W I T N E S S E T H:
WHEREAS the Escrow Issuer has heretofore executed and delivered to the Trustee an indenture (as amended, supplemented or otherwise modified, the Indenture) dated as of October 1, 2015, providing initially for the issuance of $400,000,000 in aggregate principal amount of the Escrow Issuers 6.00% Second Priority Senior Secured Notes due 2022 collectively, (the Securities);
WHEREAS Sections 4.18 and 9.01 of the Indenture provide that the Escrow Issuer may execute and deliver to the Trustee a supplemental indenture pursuant to which the Company shall unconditionally assume all the Escrow Issuers Obligations under the Securities and the Indenture on the terms and conditions set forth herein;
WHEREAS Sections 4.11 and 12.06 of the Indenture provide that under certain circumstances the Escrow Issuer is required to cause the Guarantors to execute and deliver to the Trustee a supplemental indenture pursuant to which the Guarantors shall unconditionally guarantee all the Companys Obligations under the Securities and the Indenture pursuant to a Guarantee on the terms and conditions set forth herein; and
WHEREAS pursuant to Section 9.01 of the Indenture, the Trustee, the Escrow Issuer, the Company and the Guarantors are authorized to execute and deliver this Supplemental Indenture without the consent of the Holders;
NOW THEREFORE, in consideration of the foregoing and for other good and valuable consideration, the receipt of which is hereby acknowledged, the Company, the Guarantors, the Escrow Issuer and the Trustee mutually covenant and agree for the equal and ratable benefit of the Holders as follows:
1. Defined Terms.
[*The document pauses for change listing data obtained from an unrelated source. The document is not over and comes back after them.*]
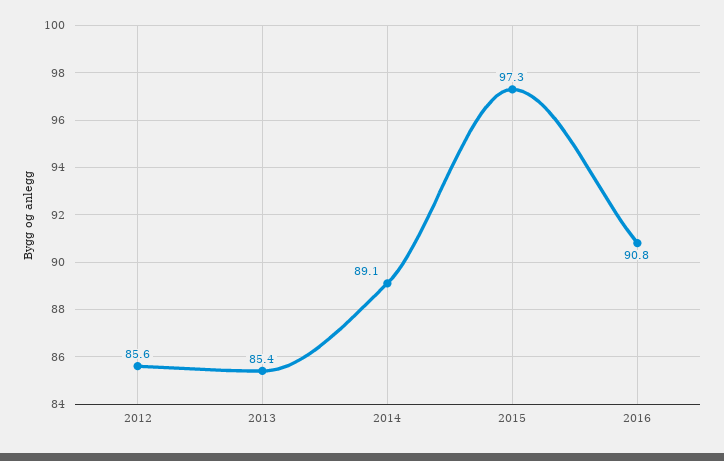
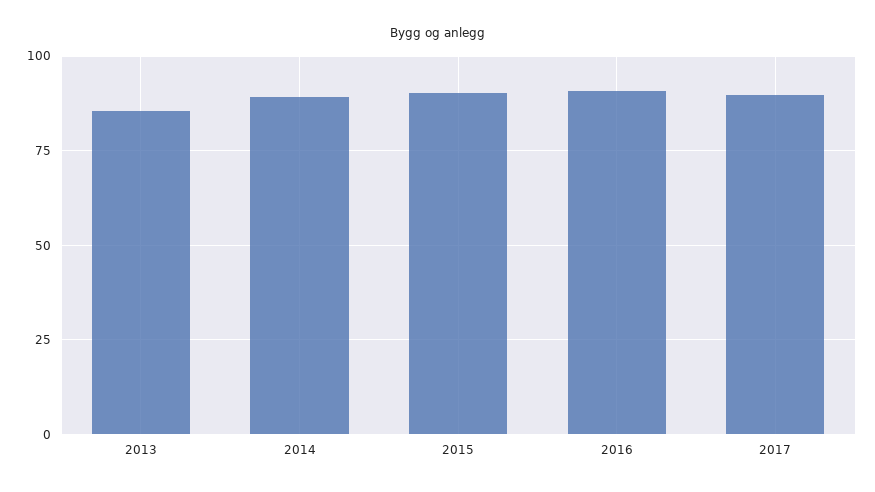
2012: 85.6 -> none
2015: 97.3 -> 90
2017: none -> 90

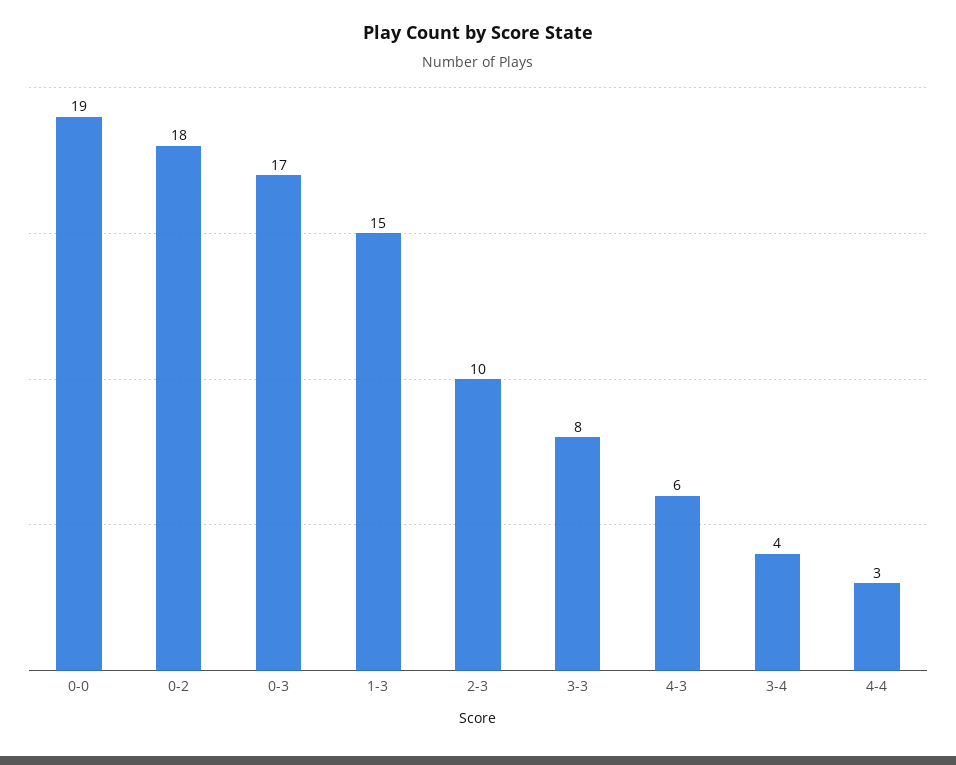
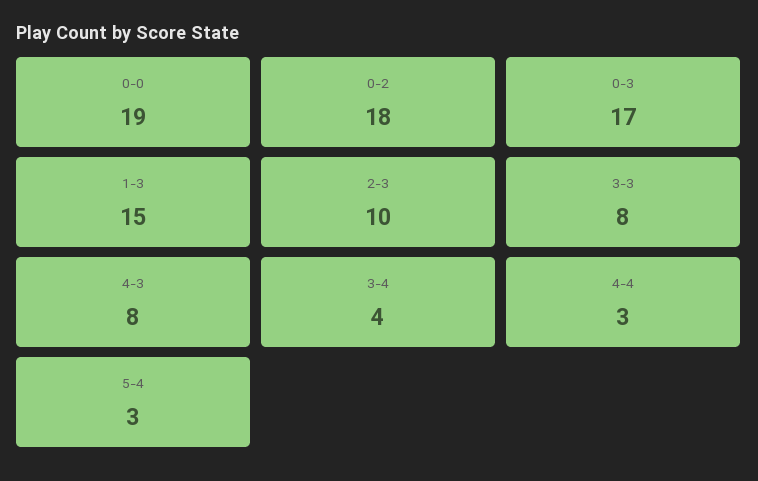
4-3: 6 -> 8
5-4: none -> 3

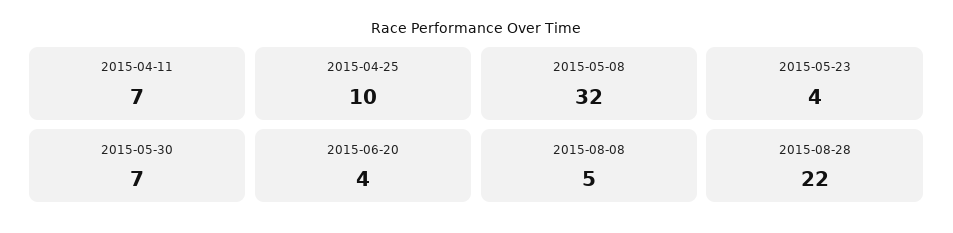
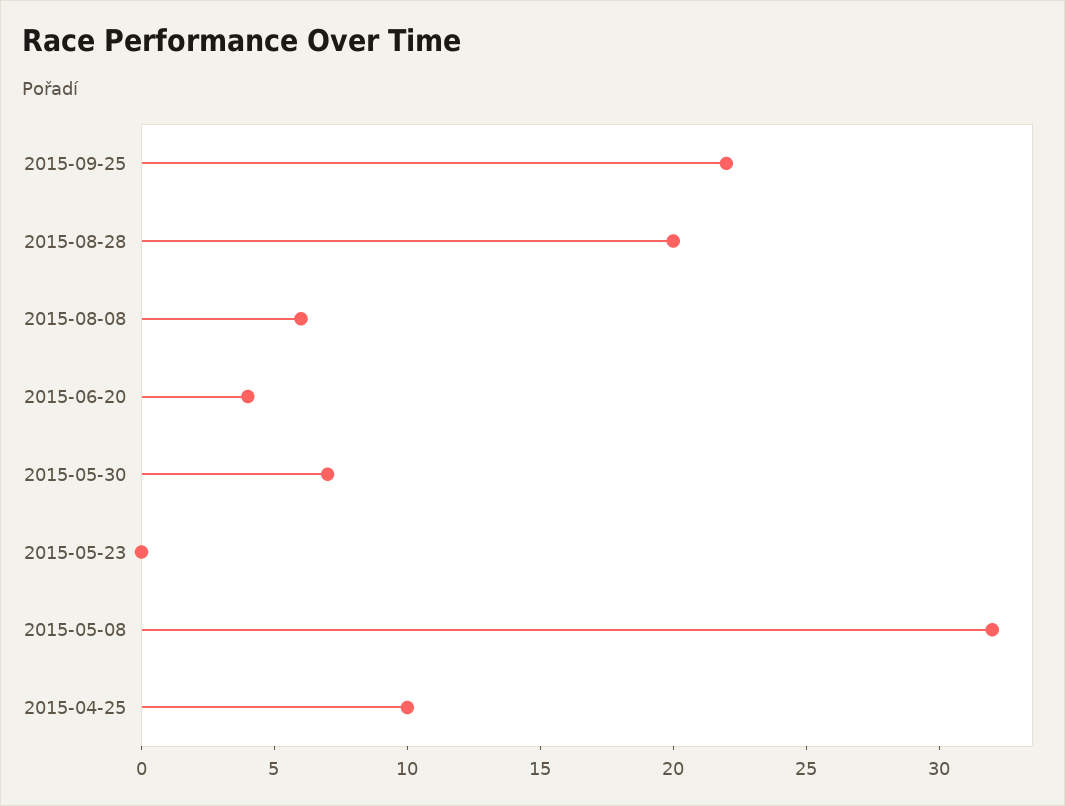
2015-04-11: 7 -> none
2015-05-23: 4 -> 0
2015-08-08: 5 -> 6
2015-08-28: 22 -> 20
2015-09-25: none -> 22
As used in this Supplemental Indenture, terms defined in the Indenture or in the preamble or recital hereto are used herein as therein defined, except that the term Holders in this Supplemental Indenture shall refer to the term Holders as defined in the Indenture, the Trustee and the Collateral Agent acting on behalf of and for the benefit of such Holders. The words herein, hereof and hereby and other words of similar import used in this Supplemental Indenture refer to this Supplemental Indenture as a whole and not to any particular section hereof.
2. Agreement to Assume Obligations. The Company hereby unconditionally assumes the Escrow Issuers Obligations under the Securities and the Indenture on the terms and subject to the conditions set forth in the Indenture and agrees to be bound by all other applicable provisions of the Indenture and the Securities and to perform all of the obligations and agreements of the Escrow Issuer under the Indenture.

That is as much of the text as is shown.